When we lament we hand all this shit over to God and it becomes holy. That surprises us because we assume that God only wants our best. It was always the best of the crops that were given as a sacrifice in Bible stories. It was always the unblemished lamb that was offered as a sacrifice at the temple.

When I was in my early teens I remember having an argument with my dad one Sunday morning. I was whining about having to wear “church clothes” to worship. My dad insisted that we always give our best to God. That sounded right to me at some level. But a part of me knew that it was dead wrong. God loves us the way we are. We don’t need to put our best foot forward or to impress God with our best clothes.

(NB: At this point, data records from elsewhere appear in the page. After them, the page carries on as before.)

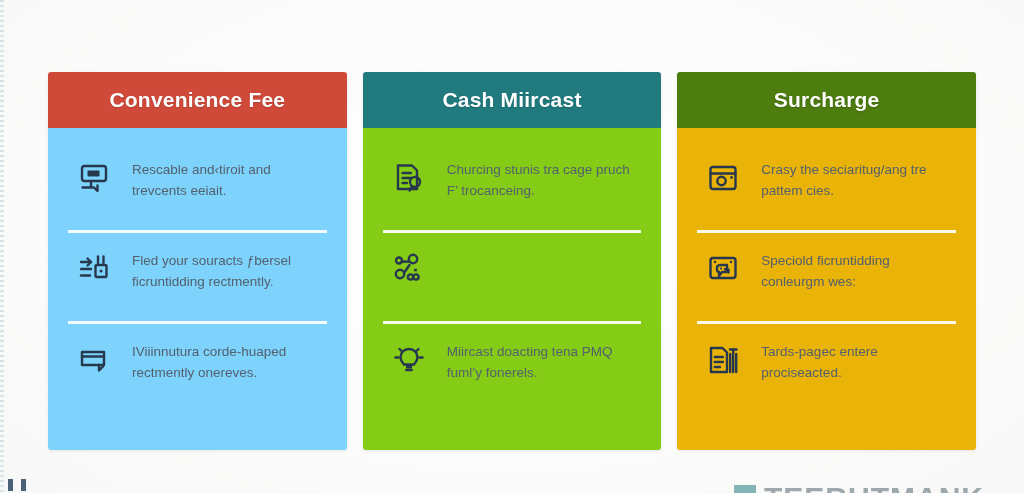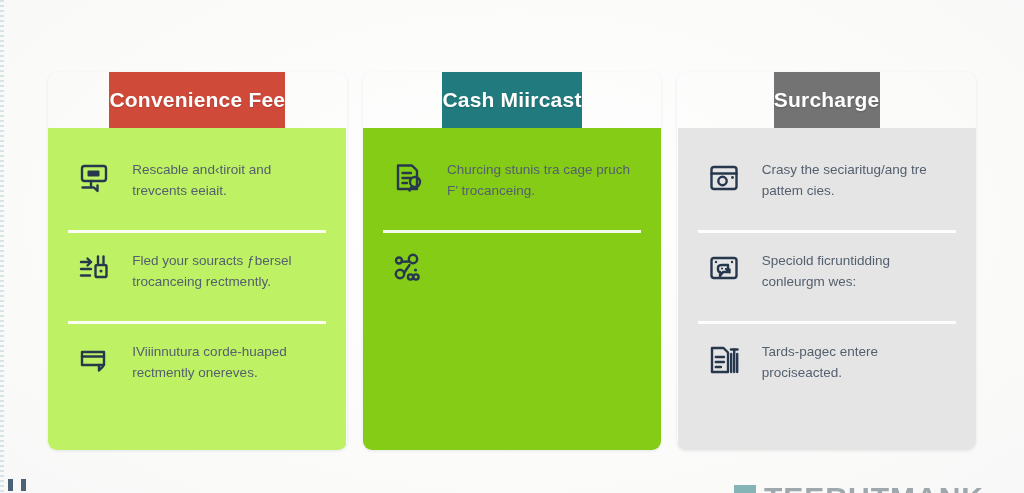--- a/index.html
+++ b/index.html
@@ -50,10 +50,9 @@
     flex: 1 1 0;
     display: flex;
     flex-direction: column;
-    border-radius: 9px;
+    border-radius: 3px;
     overflow: hidden;
     box-shadow: 0 1px 3px rgba(40,50,70,.10);
-    align-items: center;
   }
 
   .card-header {

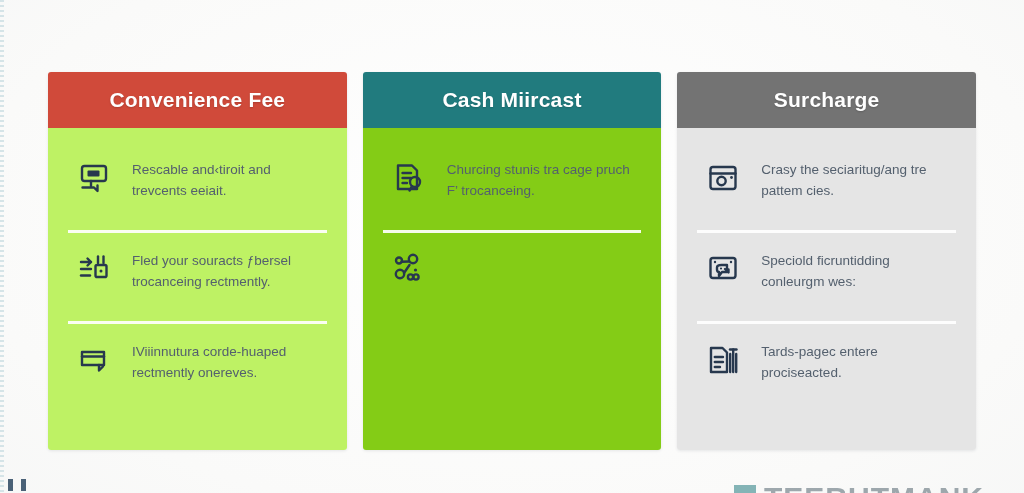--- a/index.html
+++ b/index.html
@@ -254,7 +254,7 @@
     </div>
 
     <div class="card">
-      <div class="card-header" style="background:#737373">
+      <div class="card-header" style="background:#4d7c0f">
         <span class="card-title">Surcharge</span>
       </div>
       <div class="card-body" style="background:#e5e5e5">

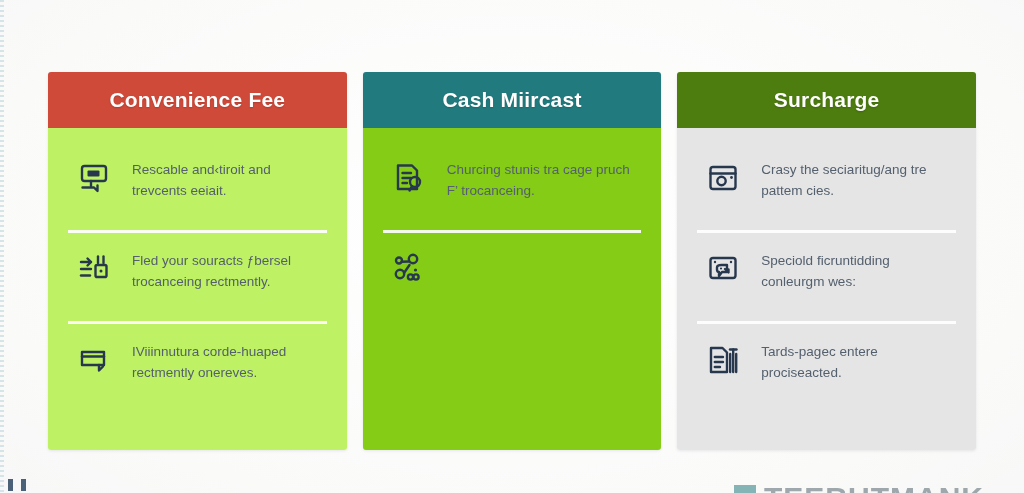--- a/index.html
+++ b/index.html
@@ -170,7 +170,7 @@
       <div class="card-header" style="background:#d04a3a">
         <span class="card-title">Convenience Fee</span>
       </div>
-      <div class="card-body" style="background:#bef264">
+      <div class="card-body" style="background:#7dd3fc">
 
         <div class="feature">
           <span class="feature-icon">

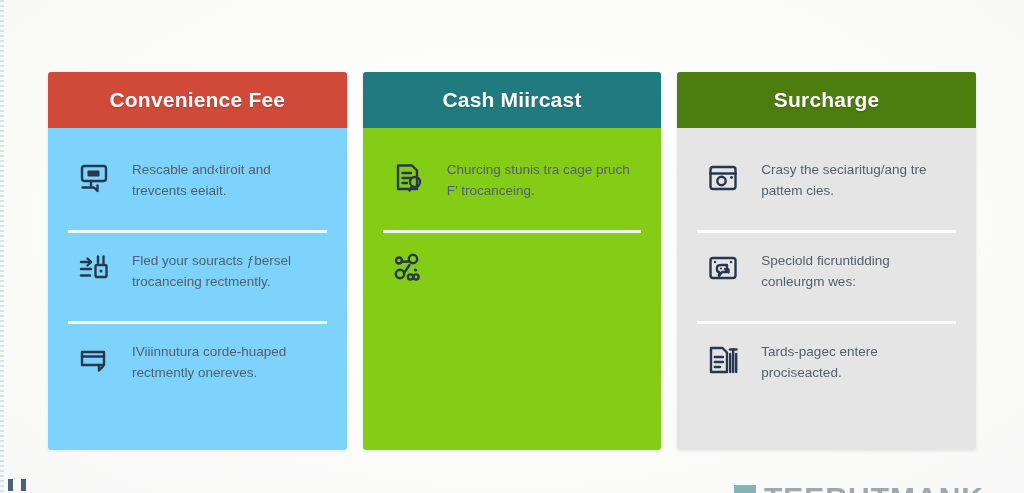--- a/index.html
+++ b/index.html
@@ -257,7 +257,7 @@
       <div class="card-header" style="background:#4d7c0f">
         <span class="card-title">Surcharge</span>
       </div>
-      <div class="card-body" style="background:#e5e5e5">
+      <div class="card-body" style="background:#eab308">
 
         <div class="feature">
           <span class="feature-icon">

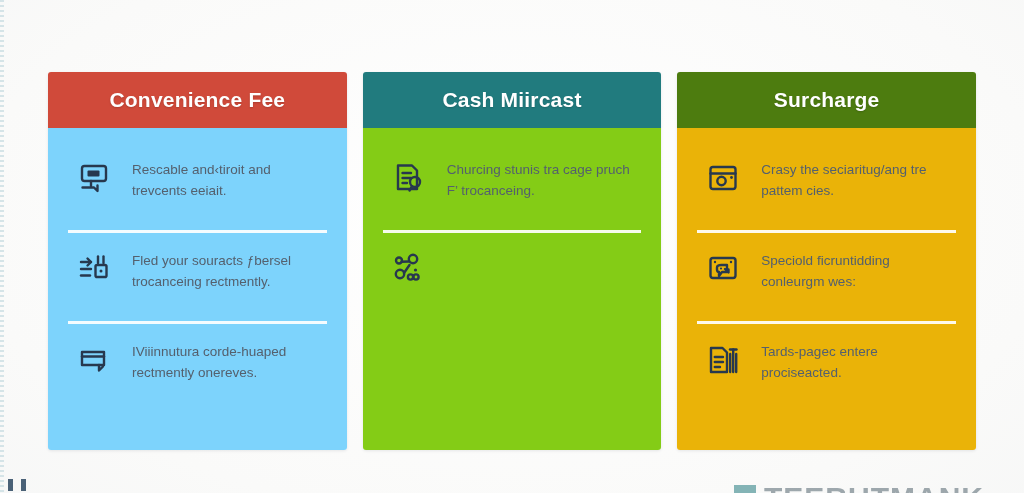--- a/index.html
+++ b/index.html
@@ -197,7 +197,7 @@
               <circle cx="24" cy="19" r="1.5" fill="currentColor" stroke="none"></circle>
             </svg>
           </span>
-          <span class="feature-text">Fled your souracts ƒbersel trocanceing rectmently.</span>
+          <span class="feature-text">Fled your souracts ƒbersel ficruntidding rectmently.</span>
         </div>
 
         <div class="feature">

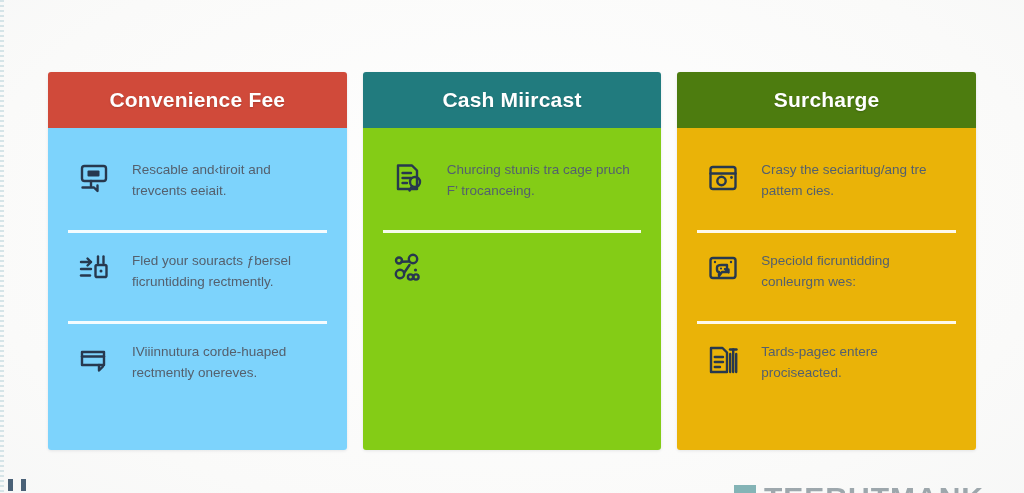--- a/index.html
+++ b/index.html
@@ -249,6 +249,20 @@
           </span>
         </div>
 
+        <div class="feature">
+          <span class="feature-icon">
+            <svg width="34" height="34" viewBox="0 0 34 34" fill="none" stroke="currentColor" stroke-width="2.4" stroke-linecap="round" stroke-linejoin="round">
+              <path d="M17 6 C11.8 6 8.5 9.8 8.5 14.2 C8.5 17.5 10.6 19.5 12 21.5 H22 C23.4 19.5 25.5 17.5 25.5 14.2 C25.5 9.8 22.2 6 17 6 Z"></path>
+              <rect x="14" y="21.5" width="6" height="4" rx="1" fill="currentColor" stroke="none"></rect>
+              <path d="M14.2 27 H19.8"></path>
+              <path d="M3.5 14.5 H6.5"></path>
+              <path d="M27.5 14.5 H30.5"></path>
+              <path d="M7.5 6 L9.6 8"></path>
+              <path d="M26.5 6 L24.4 8"></path>
+            </svg>
+          </span>
+          <span class="feature-text">Miircast doacting tena PMQ fuml’y fonerels.</span>
+        </div>
 
       </div>
     </div>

Besides, doesn’t God see us every day and know what we are like already? Was it really God or someone else we were trying to impress by being our best on Sunday morning?

I don’t think I won the argument that day. But I stand by my assertion that God doesn’t only want our best. God always allows us to bring the messes, the hurts, the pains, the anger, the fear, the loneliness, the confusion, the frustration and whatever else we are carrying around with our grief. Getting it out in the presence of God makes it holy. God shares the ownership with us and if it is God-owned it is holy. It becomes holy shit.

Once it is holy it is redeemed. It can be used to teach us something about ourselves, about our world and about God. It can lead us to new growth. It can be used to make us stronger. We can use it to help someone else through a difficult time.

All those laments on the wall at the entrance to the place we worship are holy. We wouldn’t call them blessings. At least not today. But hopefully someday we will look back and be able to tell the story of the way that all that shit in our lives was made holy. Maybe then we will be able to count them as blessings.